Fuera de esa voz disonante, otros protagonistas optaron por el cálculo mezquino. Es el caso del gobernador argentino Axel Kicillof, cuya aparición en el atril dejó un sabor profundamente amargo. Su discurso, calificado por activistas críticos como provinciano y carente de cualquier visión estratégica internacional, eludió el tema central que recorre el activismo popular del Cono Sur: ni una sola palabra exigiendo la libertad de Cristina Fernández de Kirchner.

La voz de la calle frente a la diplomacia de pasillo

Ante la tibieza de los despachos, la verdad de las bases se abrió paso a la fuerza. Durante la intervención de Kicillof, una delegación de jóvenes activistas e influencers de La Justicia Social —integrada por figuras como Rodrigo Fronzó, Facundo Pérez Ernst y Javier Gómez (Javi Flama)— irrumpió en la monotonía protocolar al grito de «¡Libertad a Cristina!» y desplegó pancartas en señal de protesta contra la proscripción política. Todos ellos integran la SOVINTER —¡la Red Socialista Internacional Por el Socialismo en el siglo XXI!
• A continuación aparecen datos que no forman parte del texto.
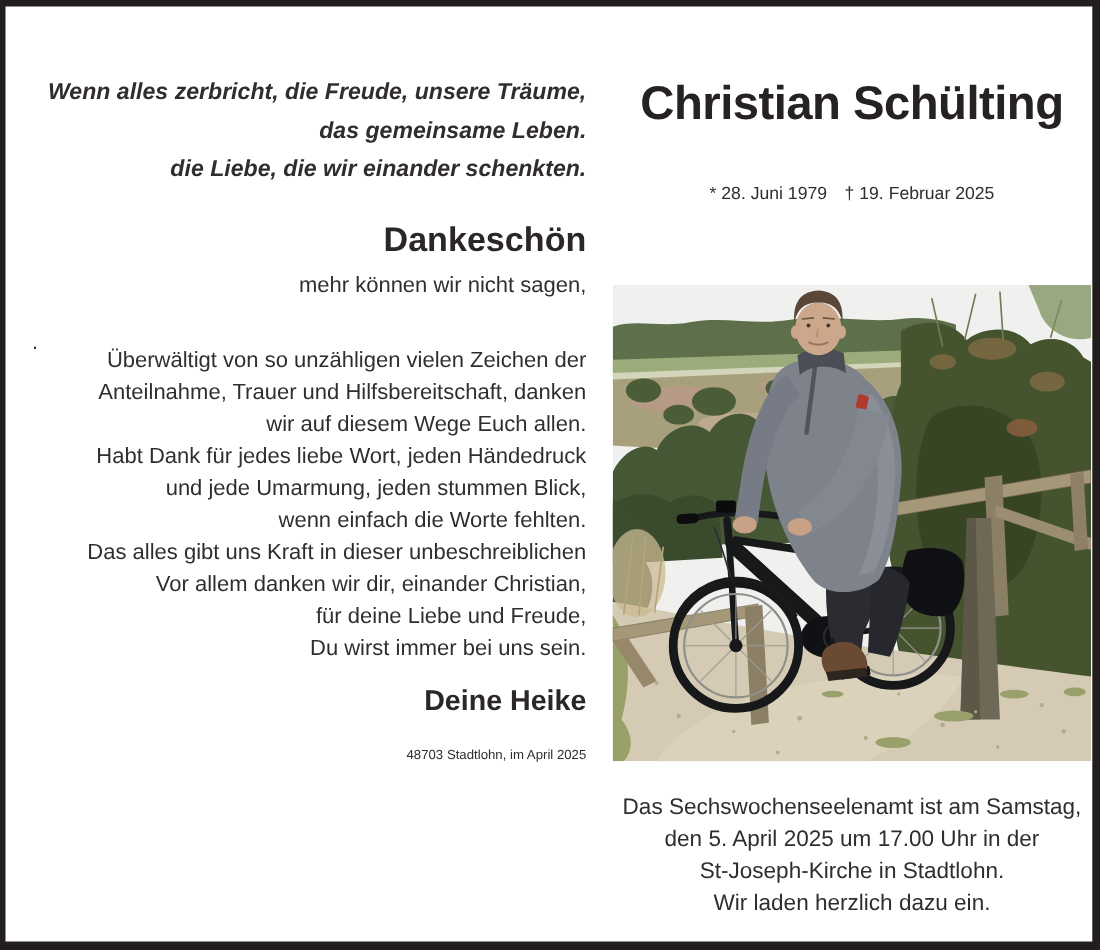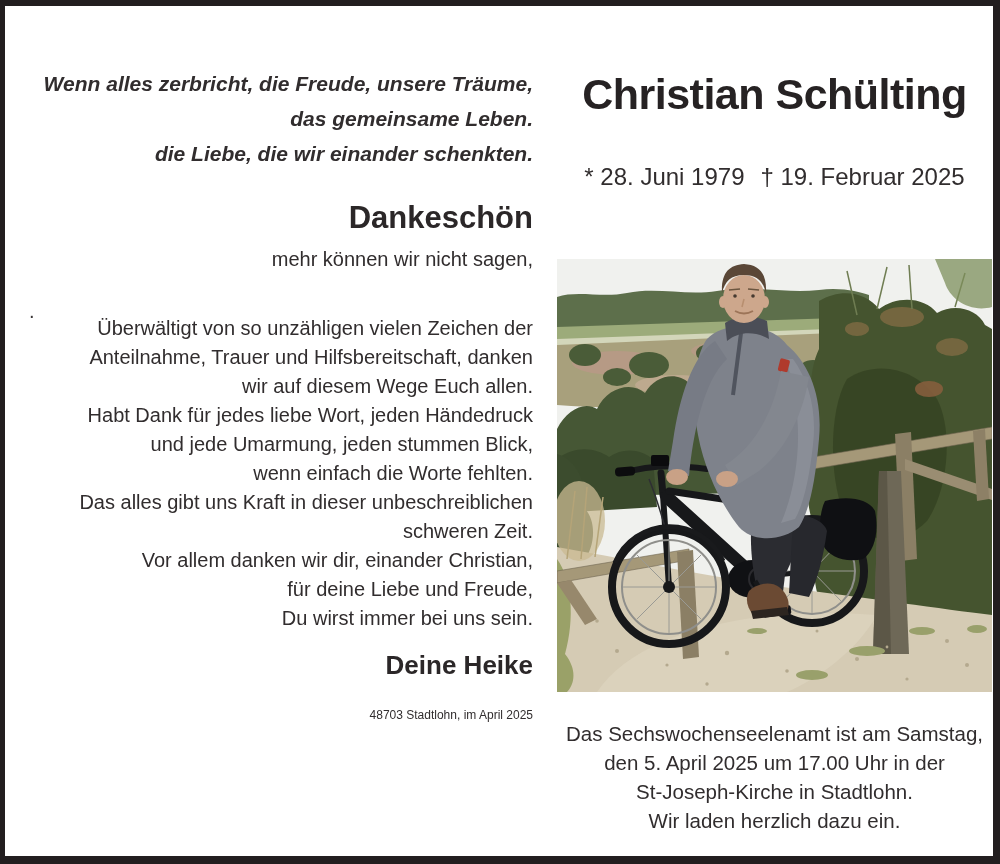"* 28. Juni 1979" .dates { font-size: 24px -> 16px }
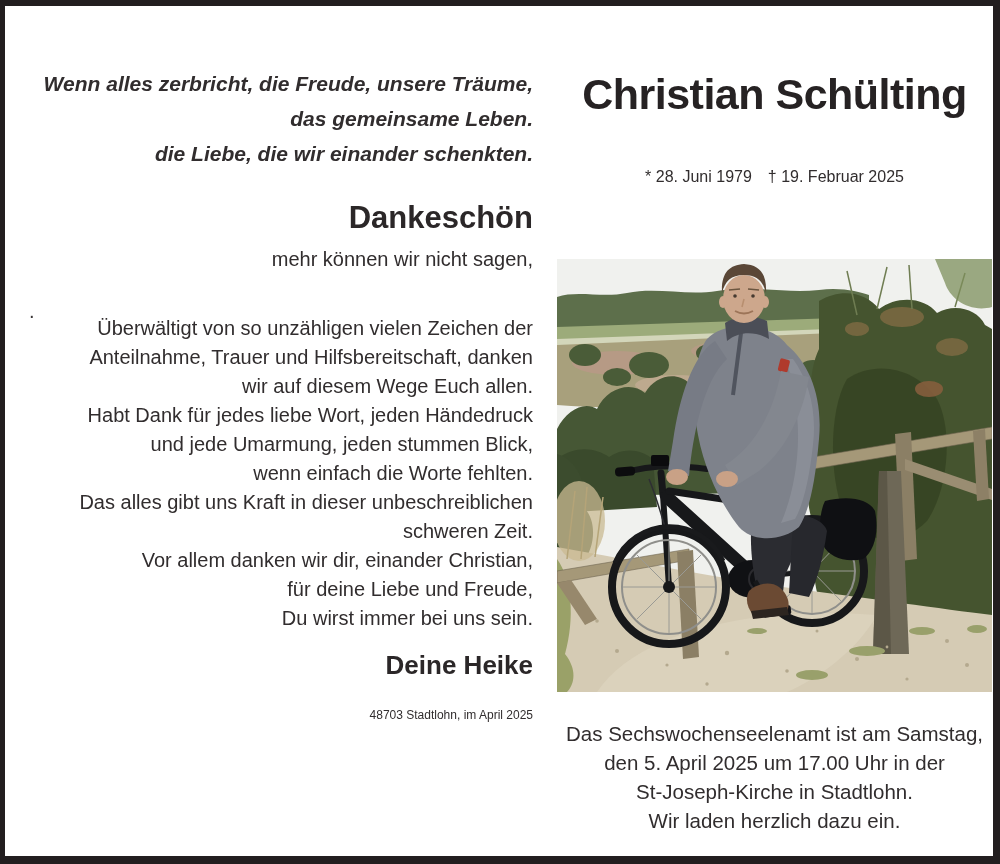"schweren Zeit." p { html: <p>schweren Zeit.</p> -> none }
Esa irrupción no fue un simple incidente formal; se convirtió en una confirmación palpable de que el verdadero movimiento popular transita por carriles muy distintos a los de esta cúpula de salón.

El Tercer Congreso Panamericano no hizo más que ratificar la histórica fractura continental. Por un lado permanece un progresismo corporativo, atado a los intereses del centroizquierdismo estadounidense y vaciado de rebeldía; por el otro, un pueblo movilizado que exige soberanía real, justicia social y coherencia política frente a la ofensiva conservadora.